Take the entries below and print only the lines from the one with "filter: runScored <= 12 -> none" through the one with "Sum | runScored: 110 -> 98", exactly as they stand, both ends included.

(SUPPLIED DATA begins)

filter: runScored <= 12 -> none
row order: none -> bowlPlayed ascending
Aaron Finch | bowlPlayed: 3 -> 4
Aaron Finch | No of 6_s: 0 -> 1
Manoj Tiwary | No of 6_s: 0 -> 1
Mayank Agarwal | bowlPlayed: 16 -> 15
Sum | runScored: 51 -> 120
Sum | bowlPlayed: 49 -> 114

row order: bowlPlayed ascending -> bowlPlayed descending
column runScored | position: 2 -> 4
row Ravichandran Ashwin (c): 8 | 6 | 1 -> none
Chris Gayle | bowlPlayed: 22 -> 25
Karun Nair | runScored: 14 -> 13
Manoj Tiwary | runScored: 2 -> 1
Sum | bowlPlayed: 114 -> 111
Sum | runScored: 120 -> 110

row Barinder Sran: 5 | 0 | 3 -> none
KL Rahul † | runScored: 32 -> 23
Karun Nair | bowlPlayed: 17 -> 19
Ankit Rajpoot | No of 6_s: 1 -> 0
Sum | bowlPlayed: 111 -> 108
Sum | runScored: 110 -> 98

(SUPPLIED DATA ends)
(SUPPLIED DATA begins)

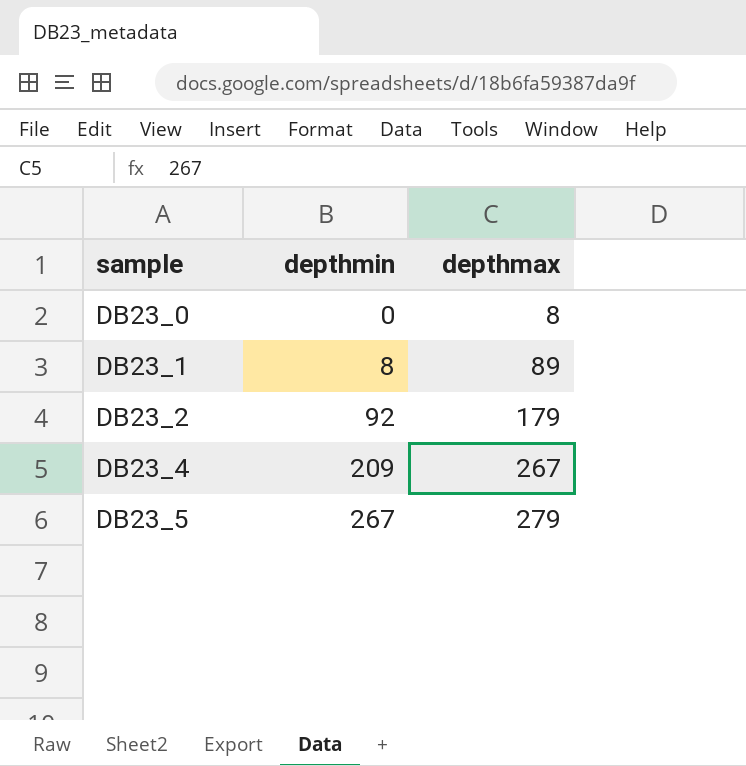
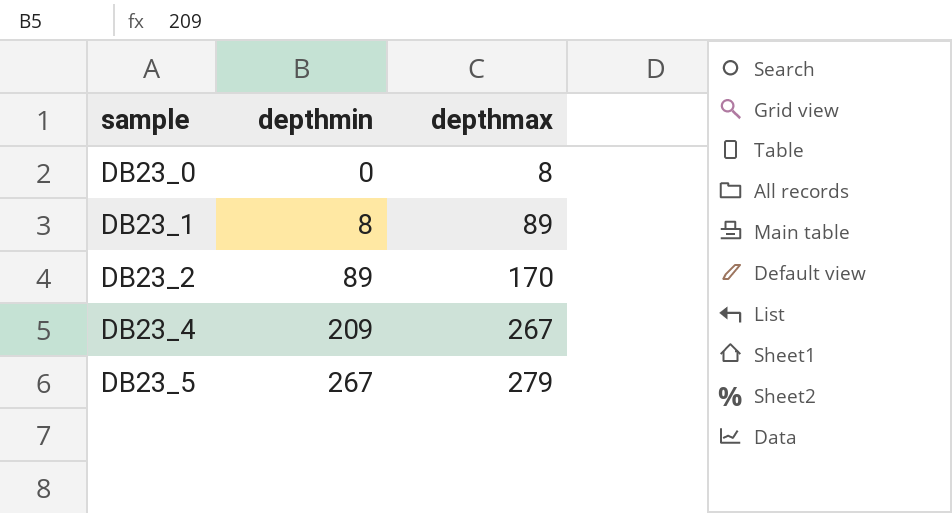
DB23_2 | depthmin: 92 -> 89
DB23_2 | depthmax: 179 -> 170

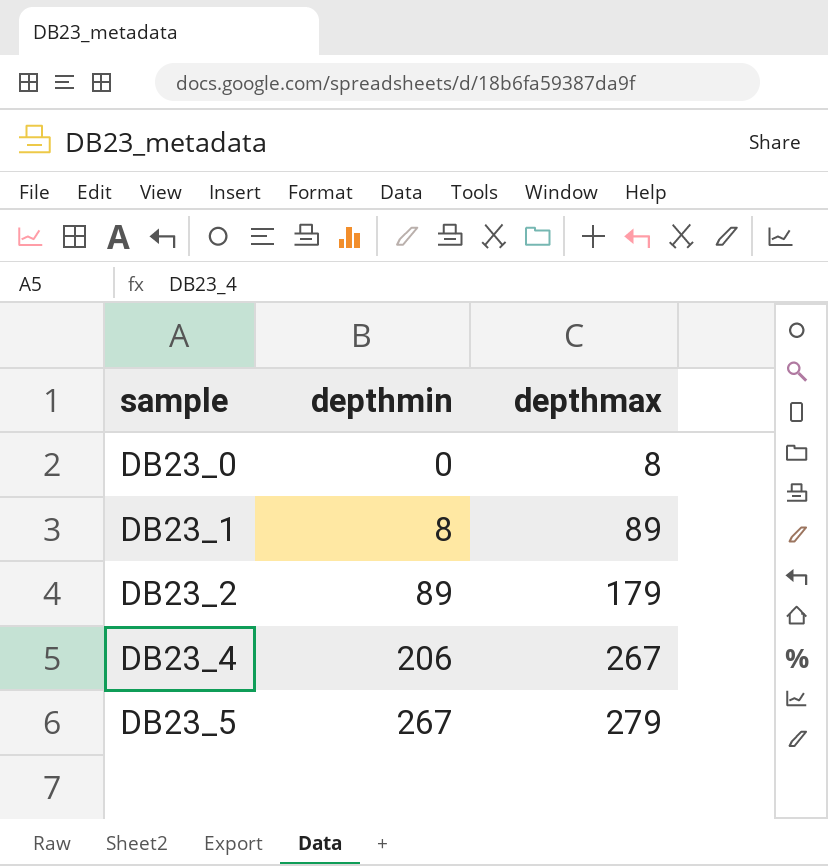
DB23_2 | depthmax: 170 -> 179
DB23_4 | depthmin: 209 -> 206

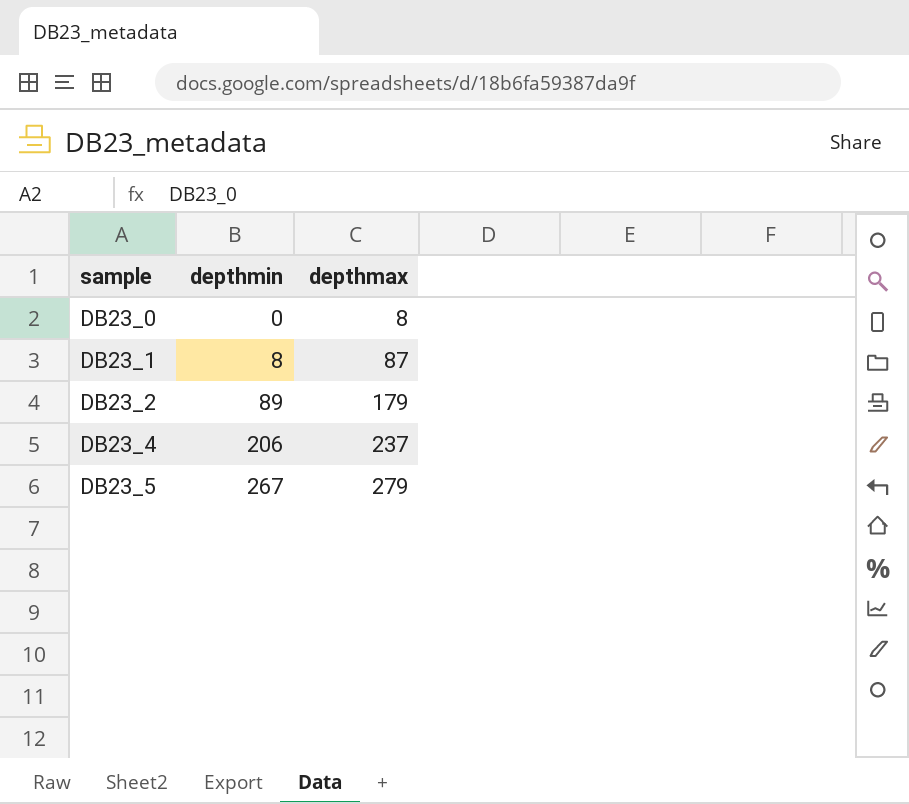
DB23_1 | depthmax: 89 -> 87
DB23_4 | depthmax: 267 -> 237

(SUPPLIED DATA ends)

EXERCISE OUTPUT:
filter: runScored <= 12 -> none
row order: none -> bowlPlayed ascending
Aaron Finch | bowlPlayed: 3 -> 4
Aaron Finch | No of 6_s: 0 -> 1
Manoj Tiwary | No of 6_s: 0 -> 1
Mayank Agarwal | bowlPlayed: 16 -> 15
Sum | runScored: 51 -> 120
Sum | bowlPlayed: 49 -> 114

row order: bowlPlayed ascending -> bowlPlayed descending
column runScored | position: 2 -> 4
row Ravichandran Ashwin (c): 8 | 6 | 1 -> none
Chris Gayle | bowlPlayed: 22 -> 25
Karun Nair | runScored: 14 -> 13
Manoj Tiwary | runScored: 2 -> 1
Sum | bowlPlayed: 114 -> 111
Sum | runScored: 120 -> 110

row Barinder Sran: 5 | 0 | 3 -> none
KL Rahul † | runScored: 32 -> 23
Karun Nair | bowlPlayed: 17 -> 19
Ankit Rajpoot | No of 6_s: 1 -> 0
Sum | bowlPlayed: 111 -> 108
Sum | runScored: 110 -> 98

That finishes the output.